*** Opening Provided information ***

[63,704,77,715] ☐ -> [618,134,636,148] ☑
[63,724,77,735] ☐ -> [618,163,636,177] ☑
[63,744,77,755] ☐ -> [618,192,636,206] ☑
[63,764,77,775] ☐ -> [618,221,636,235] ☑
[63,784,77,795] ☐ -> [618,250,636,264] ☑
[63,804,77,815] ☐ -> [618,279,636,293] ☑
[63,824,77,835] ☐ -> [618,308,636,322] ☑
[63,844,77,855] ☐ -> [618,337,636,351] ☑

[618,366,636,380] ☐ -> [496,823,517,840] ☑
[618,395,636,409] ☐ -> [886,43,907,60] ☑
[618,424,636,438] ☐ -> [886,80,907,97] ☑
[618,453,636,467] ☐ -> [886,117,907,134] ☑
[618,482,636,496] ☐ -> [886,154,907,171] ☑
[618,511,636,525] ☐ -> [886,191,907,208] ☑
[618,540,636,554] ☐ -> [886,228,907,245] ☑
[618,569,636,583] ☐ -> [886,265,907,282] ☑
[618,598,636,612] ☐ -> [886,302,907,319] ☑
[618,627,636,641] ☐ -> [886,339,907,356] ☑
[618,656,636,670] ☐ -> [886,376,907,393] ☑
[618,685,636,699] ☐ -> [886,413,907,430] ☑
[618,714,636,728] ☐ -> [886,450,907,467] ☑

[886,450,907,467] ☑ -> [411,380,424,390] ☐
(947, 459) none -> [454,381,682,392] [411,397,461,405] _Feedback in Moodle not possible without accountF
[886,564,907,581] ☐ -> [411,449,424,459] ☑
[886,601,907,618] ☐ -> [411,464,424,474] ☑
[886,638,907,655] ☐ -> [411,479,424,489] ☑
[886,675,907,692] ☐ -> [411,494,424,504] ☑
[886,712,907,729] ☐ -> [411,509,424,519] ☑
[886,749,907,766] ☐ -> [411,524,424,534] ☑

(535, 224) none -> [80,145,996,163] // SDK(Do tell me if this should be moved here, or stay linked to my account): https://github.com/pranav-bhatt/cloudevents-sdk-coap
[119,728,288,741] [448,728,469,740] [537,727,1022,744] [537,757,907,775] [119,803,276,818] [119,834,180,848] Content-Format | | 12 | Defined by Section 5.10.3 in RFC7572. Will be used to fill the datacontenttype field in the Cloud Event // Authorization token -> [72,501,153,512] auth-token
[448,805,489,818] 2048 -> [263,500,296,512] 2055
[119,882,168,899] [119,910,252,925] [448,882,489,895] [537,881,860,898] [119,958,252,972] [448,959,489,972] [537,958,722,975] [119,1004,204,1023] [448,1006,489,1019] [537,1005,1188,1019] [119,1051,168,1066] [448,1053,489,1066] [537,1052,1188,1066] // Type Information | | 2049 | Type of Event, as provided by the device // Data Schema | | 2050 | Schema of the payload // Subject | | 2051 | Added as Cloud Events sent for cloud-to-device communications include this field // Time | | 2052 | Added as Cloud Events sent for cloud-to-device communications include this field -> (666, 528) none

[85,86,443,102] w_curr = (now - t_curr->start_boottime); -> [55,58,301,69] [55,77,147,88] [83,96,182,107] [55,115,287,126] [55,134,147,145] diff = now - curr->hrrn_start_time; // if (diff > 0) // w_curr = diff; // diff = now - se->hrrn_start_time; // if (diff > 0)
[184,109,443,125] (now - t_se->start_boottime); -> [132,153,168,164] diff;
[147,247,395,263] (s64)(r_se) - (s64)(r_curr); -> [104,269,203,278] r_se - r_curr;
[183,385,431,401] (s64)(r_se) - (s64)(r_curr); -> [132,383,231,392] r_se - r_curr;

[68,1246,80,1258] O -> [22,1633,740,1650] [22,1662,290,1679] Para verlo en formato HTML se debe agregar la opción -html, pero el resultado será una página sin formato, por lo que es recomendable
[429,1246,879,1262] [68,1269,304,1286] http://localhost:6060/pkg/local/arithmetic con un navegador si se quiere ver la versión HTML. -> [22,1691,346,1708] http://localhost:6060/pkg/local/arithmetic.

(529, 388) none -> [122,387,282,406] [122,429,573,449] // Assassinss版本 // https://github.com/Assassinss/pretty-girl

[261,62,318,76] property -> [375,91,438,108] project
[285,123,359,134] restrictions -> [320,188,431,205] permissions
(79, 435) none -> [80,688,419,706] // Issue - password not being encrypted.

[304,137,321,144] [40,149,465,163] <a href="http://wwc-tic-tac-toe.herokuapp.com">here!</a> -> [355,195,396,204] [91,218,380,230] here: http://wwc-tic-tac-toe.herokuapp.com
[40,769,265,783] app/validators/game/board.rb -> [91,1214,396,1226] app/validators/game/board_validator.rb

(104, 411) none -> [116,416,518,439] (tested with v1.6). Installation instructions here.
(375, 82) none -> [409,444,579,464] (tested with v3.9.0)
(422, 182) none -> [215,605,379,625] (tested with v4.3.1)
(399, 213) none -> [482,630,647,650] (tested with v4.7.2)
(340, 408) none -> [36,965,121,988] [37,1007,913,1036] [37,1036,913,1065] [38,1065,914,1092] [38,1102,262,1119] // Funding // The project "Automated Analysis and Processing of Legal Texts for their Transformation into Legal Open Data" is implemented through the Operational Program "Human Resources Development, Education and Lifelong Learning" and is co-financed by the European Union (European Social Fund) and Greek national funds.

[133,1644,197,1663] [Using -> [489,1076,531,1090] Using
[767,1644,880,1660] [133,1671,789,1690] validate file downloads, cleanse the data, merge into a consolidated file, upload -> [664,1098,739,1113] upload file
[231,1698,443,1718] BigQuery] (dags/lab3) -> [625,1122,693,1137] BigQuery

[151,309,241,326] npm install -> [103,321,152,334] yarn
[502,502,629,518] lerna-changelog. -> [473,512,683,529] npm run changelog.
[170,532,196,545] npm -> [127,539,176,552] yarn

*** Closing Provided information ***

### Exercise brief
Would you reproduce the full listing shown above, word for word?

### Your solution
[63,704,77,715] ☐ -> [618,134,636,148] ☑
[63,724,77,735] ☐ -> [618,163,636,177] ☑
[63,744,77,755] ☐ -> [618,192,636,206] ☑
[63,764,77,775] ☐ -> [618,221,636,235] ☑
[63,784,77,795] ☐ -> [618,250,636,264] ☑
[63,804,77,815] ☐ -> [618,279,636,293] ☑
[63,824,77,835] ☐ -> [618,308,636,322] ☑
[63,844,77,855] ☐ -> [618,337,636,351] ☑

[618,366,636,380] ☐ -> [496,823,517,840] ☑
[618,395,636,409] ☐ -> [886,43,907,60] ☑
[618,424,636,438] ☐ -> [886,80,907,97] ☑
[618,453,636,467] ☐ -> [886,117,907,134] ☑
[618,482,636,496] ☐ -> [886,154,907,171] ☑
[618,511,636,525] ☐ -> [886,191,907,208] ☑
[618,540,636,554] ☐ -> [886,228,907,245] ☑
[618,569,636,583] ☐ -> [886,265,907,282] ☑
[618,598,636,612] ☐ -> [886,302,907,319] ☑
[618,627,636,641] ☐ -> [886,339,907,356] ☑
[618,656,636,670] ☐ -> [886,376,907,393] ☑
[618,685,636,699] ☐ -> [886,413,907,430] ☑
[618,714,636,728] ☐ -> [886,450,907,467] ☑

[886,450,907,467] ☑ -> [411,380,424,390] ☐
(947, 459) none -> [454,381,682,392] [411,397,461,405] _Feedback in Moodle not possible without accountF
[886,564,907,581] ☐ -> [411,449,424,459] ☑
[886,601,907,618] ☐ -> [411,464,424,474] ☑
[886,638,907,655] ☐ -> [411,479,424,489] ☑
[886,675,907,692] ☐ -> [411,494,424,504] ☑
[886,712,907,729] ☐ -> [411,509,424,519] ☑
[886,749,907,766] ☐ -> [411,524,424,534] ☑

(535, 224) none -> [80,145,996,163] // SDK(Do tell me if this should be moved here, or stay linked to my account): https://github.com/pranav-bhatt/cloudevents-sdk-coap
[119,728,288,741] [448,728,469,740] [537,727,1022,744] [537,757,907,775] [119,803,276,818] [119,834,180,848] Content-Format | | 12 | Defined by Section 5.10.3 in RFC7572. Will be used to fill the datacontenttype field in the Cloud Event // Authorization token -> [72,501,153,512] auth-token
[448,805,489,818] 2048 -> [263,500,296,512] 2055
[119,882,168,899] [119,910,252,925] [448,882,489,895] [537,881,860,898] [119,958,252,972] [448,959,489,972] [537,958,722,975] [119,1004,204,1023] [448,1006,489,1019] [537,1005,1188,1019] [119,1051,168,1066] [448,1053,489,1066] [537,1052,1188,1066] // Type Information | | 2049 | Type of Event, as provided by the device // Data Schema | | 2050 | Schema of the payload // Subject | | 2051 | Added as Cloud Events sent for cloud-to-device communications include this field // Time | | 2052 | Added as Cloud Events sent for cloud-to-device communications include this field -> (666, 528) none

[85,86,443,102] w_curr = (now - t_curr->start_boottime); -> [55,58,301,69] [55,77,147,88] [83,96,182,107] [55,115,287,126] [55,134,147,145] diff = now - curr->hrrn_start_time; // if (diff > 0) // w_curr = diff; // diff = now - se->hrrn_start_time; // if (diff > 0)
[184,109,443,125] (now - t_se->start_boottime); -> [132,153,168,164] diff;
[147,247,395,263] (s64)(r_se) - (s64)(r_curr); -> [104,269,203,278] r_se - r_curr;
[183,385,431,401] (s64)(r_se) - (s64)(r_curr); -> [132,383,231,392] r_se - r_curr;

[68,1246,80,1258] O -> [22,1633,740,1650] [22,1662,290,1679] Para verlo en formato HTML se debe agregar la opción -html, pero el resultado será una página sin formato, por lo que es recomendable
[429,1246,879,1262] [68,1269,304,1286] http://localhost:6060/pkg/local/arithmetic con un navegador si se quiere ver la versión HTML. -> [22,1691,346,1708] http://localhost:6060/pkg/local/arithmetic.

(529, 388) none -> [122,387,282,406] [122,429,573,449] // Assassinss版本 // https://github.com/Assassinss/pretty-girl

[261,62,318,76] property -> [375,91,438,108] project
[285,123,359,134] restrictions -> [320,188,431,205] permissions
(79, 435) none -> [80,688,419,706] // Issue - password not being encrypted.

[304,137,321,144] [40,149,465,163] <a href="http://wwc-tic-tac-toe.herokuapp.com">here!</a> -> [355,195,396,204] [91,218,380,230] here: http://wwc-tic-tac-toe.herokuapp.com
[40,769,265,783] app/validators/game/board.rb -> [91,1214,396,1226] app/validators/game/board_validator.rb

(104, 411) none -> [116,416,518,439] (tested with v1.6). Installation instructions here.
(375, 82) none -> [409,444,579,464] (tested with v3.9.0)
(422, 182) none -> [215,605,379,625] (tested with v4.3.1)
(399, 213) none -> [482,630,647,650] (tested with v4.7.2)
(340, 408) none -> [36,965,121,988] [37,1007,913,1036] [37,1036,913,1065] [38,1065,914,1092] [38,1102,262,1119] // Funding // The project "Automated Analysis and Processing of Legal Texts for their Transformation into Legal Open Data" is implemented through the Operational Program "Human Resources Development, Education and Lifelong Learning" and is co-financed by the European Union (European Social Fund) and Greek national funds.

[133,1644,197,1663] [Using -> [489,1076,531,1090] Using
[767,1644,880,1660] [133,1671,789,1690] validate file downloads, cleanse the data, merge into a consolidated file, upload -> [664,1098,739,1113] upload file
[231,1698,443,1718] BigQuery] (dags/lab3) -> [625,1122,693,1137] BigQuery

[151,309,241,326] npm install -> [103,321,152,334] yarn
[502,502,629,518] lerna-changelog. -> [473,512,683,529] npm run changelog.
[170,532,196,545] npm -> [127,539,176,552] yarn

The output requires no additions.